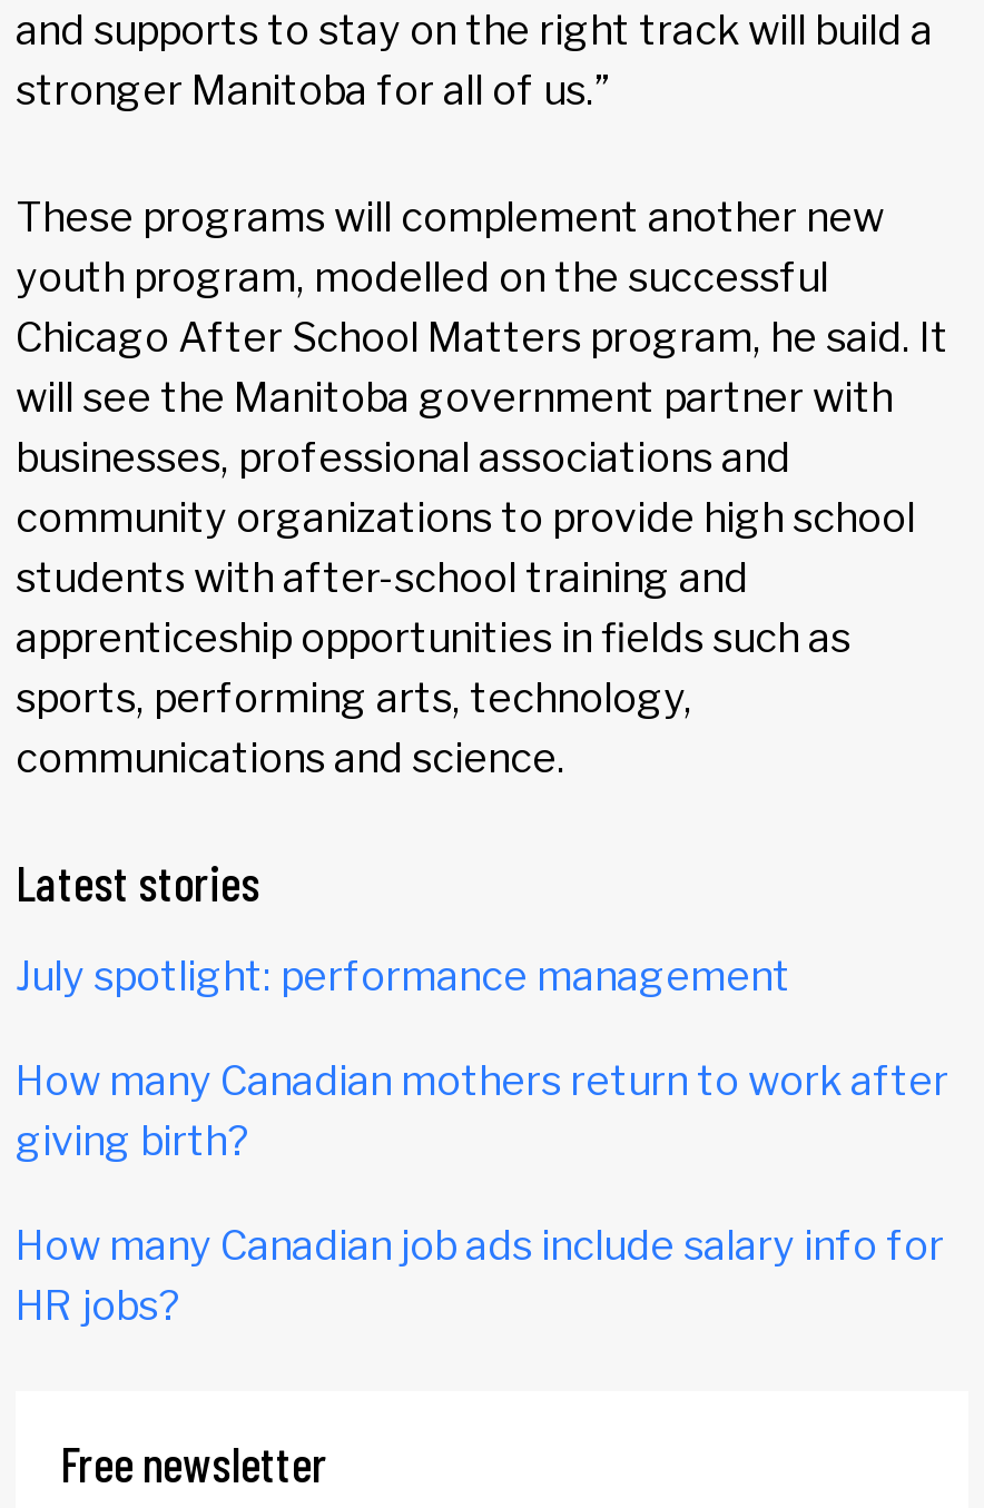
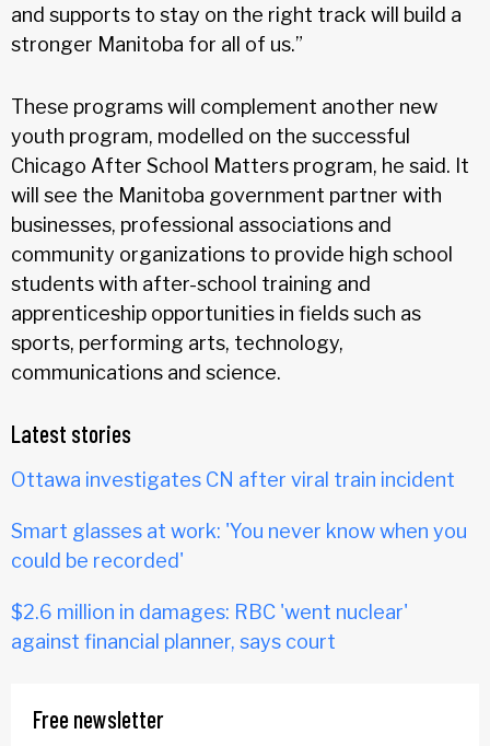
[16,953,790,999] July spotlight: performance management -> [11,468,455,491] Ottawa investigates CN after viral train incident
[16,1057,948,1164] How many Canadian mothers return to work after | giving birth? -> [11,520,467,572] Smart glasses at work: 'You never know when you | could be recorded'
[16,1222,944,1329] How many Canadian job ads include salary info for | HR jobs? -> [11,601,408,653] $2.6 million in damages: RBC 'went nuclear' | against financial planner, says court

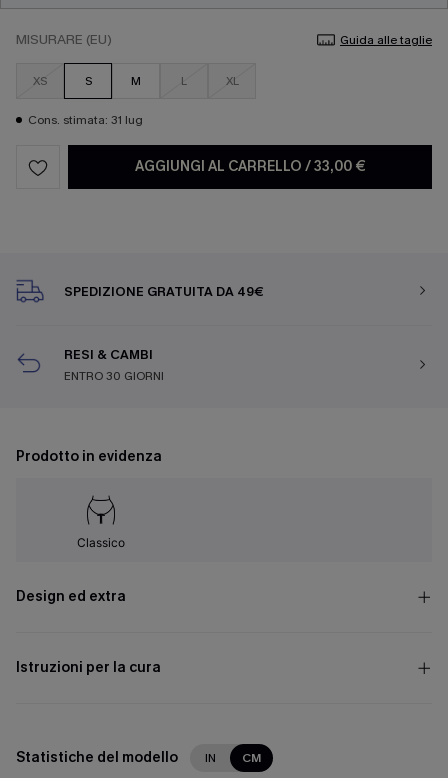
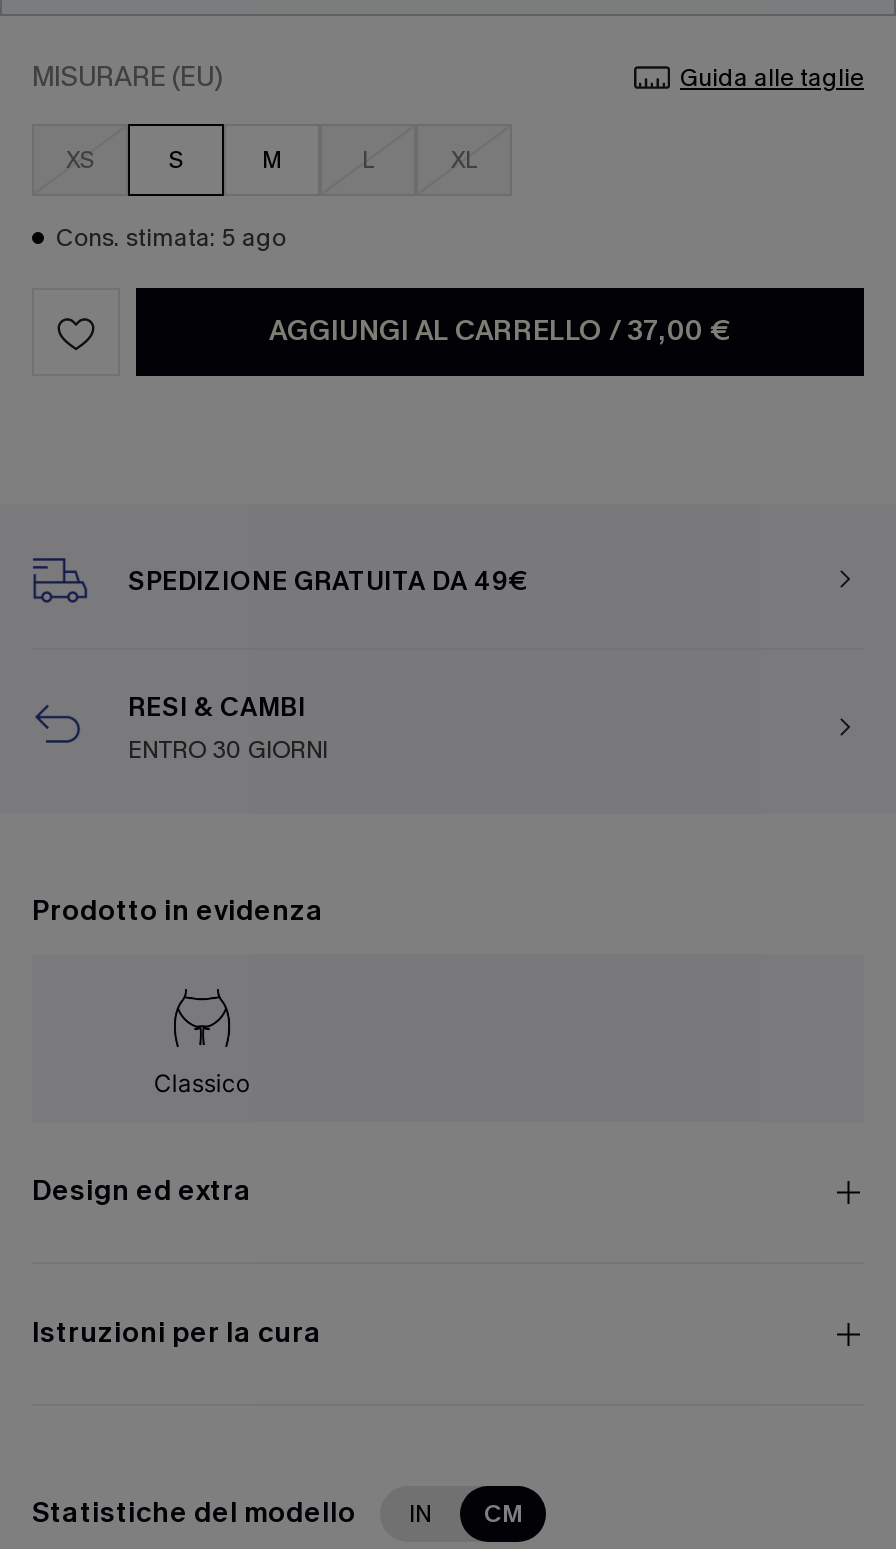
[28,112,143,128] Cons. stimata: 31 lug -> [56,222,286,254] Cons. stimata: 5 ago
[134,157,366,176] AGGIUNGI AL CARRELLO / 33,00 € -> [269,312,731,350] AGGIUNGI AL CARRELLO / 37,00 €

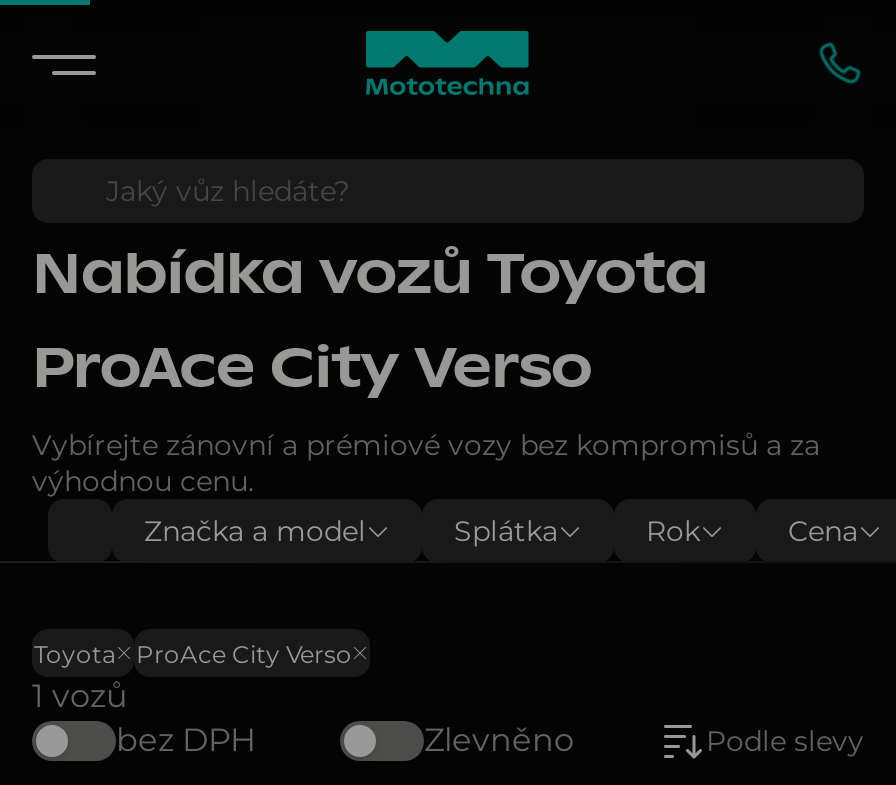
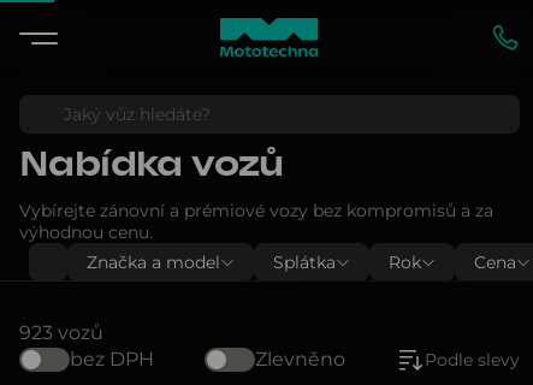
[32,249,707,399] Nabídka vozů Toyota | ProAce City Verso -> [19,149,284,183] Nabídka vozů
[32,638,352,715] Toyota | ProAce City Verso | 1 vozů -> [19,321,103,344] 923 vozů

====

Task item: In the material above, the stretch from the line with "[28,112,143,128] Cons. stimata: 31" through the line with "[32,249,707,399] Nabídka vozů" is to be given again exactly, minus the pictures.

Expected answer:
[28,112,143,128] Cons. stimata: 31 lug -> [56,222,286,254] Cons. stimata: 5 ago
[134,157,366,176] AGGIUNGI AL CARRELLO / 33,00 € -> [269,312,731,350] AGGIUNGI AL CARRELLO / 37,00 €

[32,249,707,399] Nabídka vozů Toyota | ProAce City Verso -> [19,149,284,183] Nabídka vozů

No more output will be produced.